Review Reports Versions Notes

Abstract

:

The Gaussian-radial-basis function neural network (GRBFNN) has been a popular choice for interpolation and classification. However, it is computationally intensive when the dimension of the input vector is high. To address this issue, we propose a new feedforward network-separable Gaussian neural network (SGNN) by taking advantage of the separable property of Gaussian-radial-basis functions, which splits input data into multiple columns and sequentially feeds them into parallel layers formed by uni-variate Gaussian functions. This structure reduces the number of neurons from

O (N^{d})

of GRBFNN to

O (d N)

, which exponentially improves the computational speed of SGNN and makes it scale linearly as the input dimension increases. In addition, SGNN can preserve the dominant subspace of the Hessian matrix of GRBFNN in gradient descent training, leading to a similar level of accuracy to GRBFNN. It is experimentally demonstrated that SGNN can achieve an acceleration of 100 times with a similar level of accuracy over GRBFNN on tri-variate function approximations. The SGNN also has better trainability and is more tuning-friendly than DNNs with RuLU and Sigmoid functions. For approximating functions with a complex geometry, SGNN can lead to results that are three orders of magnitude more accurate than those of a RuLU-DNN with twice the number of layers and the number of neurons per layer.

Keywords:

function approximations; Separable Gaussian Neural Networks; Gaussian-radial-basis functions; separable functions; subspace gradient descent

1. Introduction

Radial-basis functions have many important applications in the fields such as function interpolation [1], meshless methods [2], clustering classification [3], surrogate models [4], Autoencoder [5], dynamic system design [6], network event detection [7], and modeling in energy production processes [8], to name a few. The Gaussian-radial-basis function neural network (GRBFNN) is a neural network with one hidden layer and produces output in the form

\tilde{f} (x) = \sum_{k = 1}^{N} W_{k} G_{k} (x),

(1)

where

G_{k} (x)

is a radially symmetric unit represented by the Gaussian function such as

G (x) = exp (- \sum_{i = 1}^{d} \frac{{(x_{i} - μ_{i})}^{2}}{2 σ_{i}^{2}}) .

(2)

Herein,

μ_{k}

and

σ_{k}

are the center and width of the unit, respectively. The response of

G (x)

will be concentrated in the region whose a distance within 3-

σ_{i}

from the center

μ_{i}

in the i-th dimension. Therefore, one can select a group of sparsely distributed neurons with optimal centers and widths to capture the spatial characterization of a target function. This localized property of radial-basis functions has been extensively used in applications such as clustering and classification.

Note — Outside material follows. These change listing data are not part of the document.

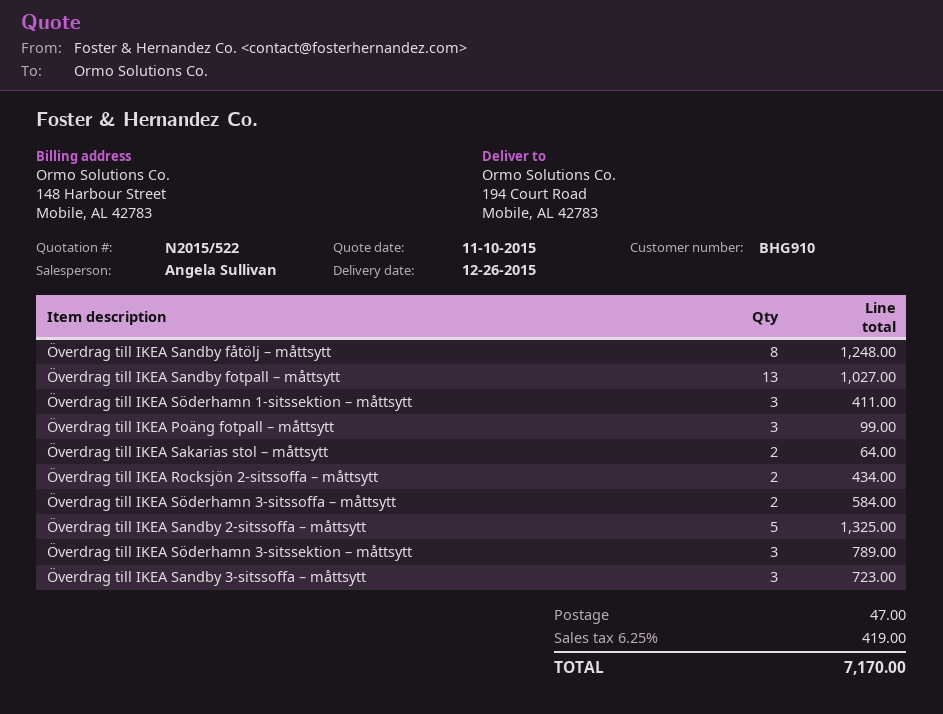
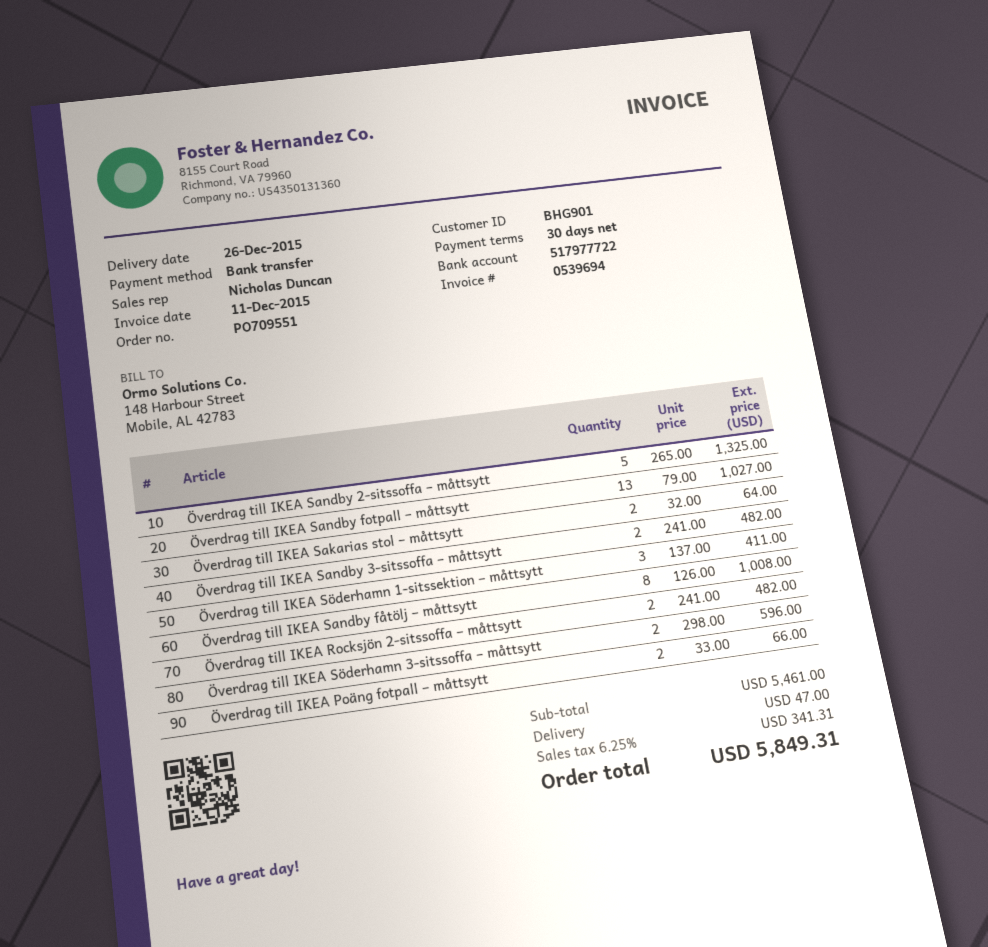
customer number: BHG910 -> BHG901
sales rep: Angela Sullivan -> Nicholas Duncan
Överdrag till IKEA Sandby fåtölj – måttsytt: 8 for 1248.00 -> 8 for 1008.00
Överdrag till IKEA Poäng fotpall – måttsytt: 3 for 99.00 -> 2 for 66.00
Överdrag till IKEA Rocksjön 2-sitssoffa – måttsytt: 2 for 434.00 -> 2 for 482.00
Överdrag till IKEA Söderhamn 3-sitssoffa – måttsytt: 2 for 584.00 -> 2 for 596.00
Överdrag till IKEA Söderhamn 3-sitssektion – måttsytt: 3 for 789.00 -> none
Överdrag till IKEA Sandby 3-sitssoffa – måttsytt: 3 for 723.00 -> 2 for 482.00
tax: 6.25% = 419.00 -> 6.25% = 341.31
total: 7170.00 -> 5849.31

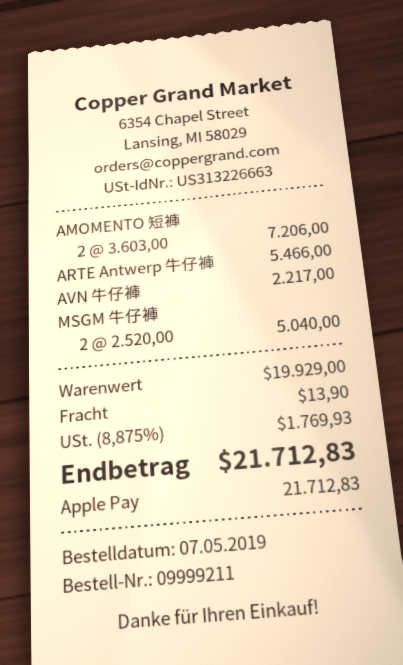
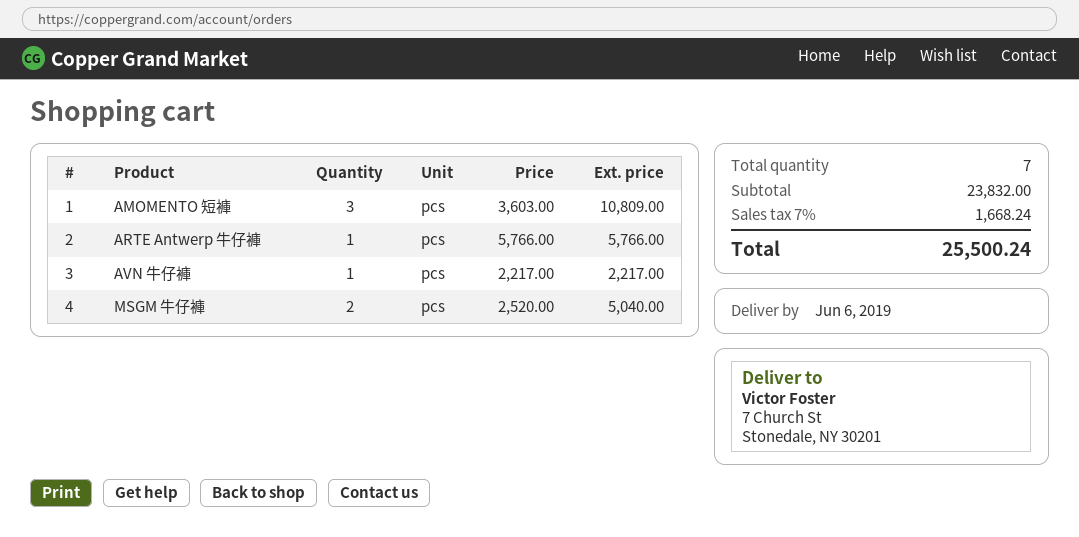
AMOMENTO 短褲: 2 x 3603.00 = 7206.00 -> 3 x 3603.00 = 10809.00
ARTE Antwerp 牛仔褲: 1 x 5466.00 = 5466.00 -> 1 x 5766.00 = 5766.00
subtotal: 19929.00 -> 23832.00
shipping: 13.90 -> none
tax: 8.875% = 1769.93 -> 7% = 1668.24
total: 21712.83 -> 25500.24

Although it has been shown that GRBFNNs outperform multilayer perceptrons (MLPs) in generalization [9], tolerance to input noise [10], and learning efficiency with a small set of data [10], the network is not scalable for problems with high-dimensional input. This is because extensively more neurons are in need of accurate predictions, and the corresponding computations exponentially increase with the increase in dimensions. This paper aims to tackle this issue and make the network available for high-dimensional problems.

GRBFNN was proposed by Moody and Darken [10] and Broomhhead and Lowe [11] in the late 1980s for classification and function approximations. It was soon proven that GRBFNN is a universal approximator [12,13,14] that can be arbitrarily close to a real-value function when a sufficient number of neurons is offered. The proof of universal approximability for GRBFNN can be interpreted as a process beginning with partitioning the domain of a target function into a grid, followed by using localized radial-basis functions to approximate the target function in each grid cell, then aggregating the localized functions to globally approximate the target function. It is evident that this approach is not feasible for high-dimensional problems because it will lead to the exponential growth of neurons as the number of input dimensions increases. For example, approximating a d-variate function will require

O (N^{d})

neurons, with the domain of each dimension divided into N segments.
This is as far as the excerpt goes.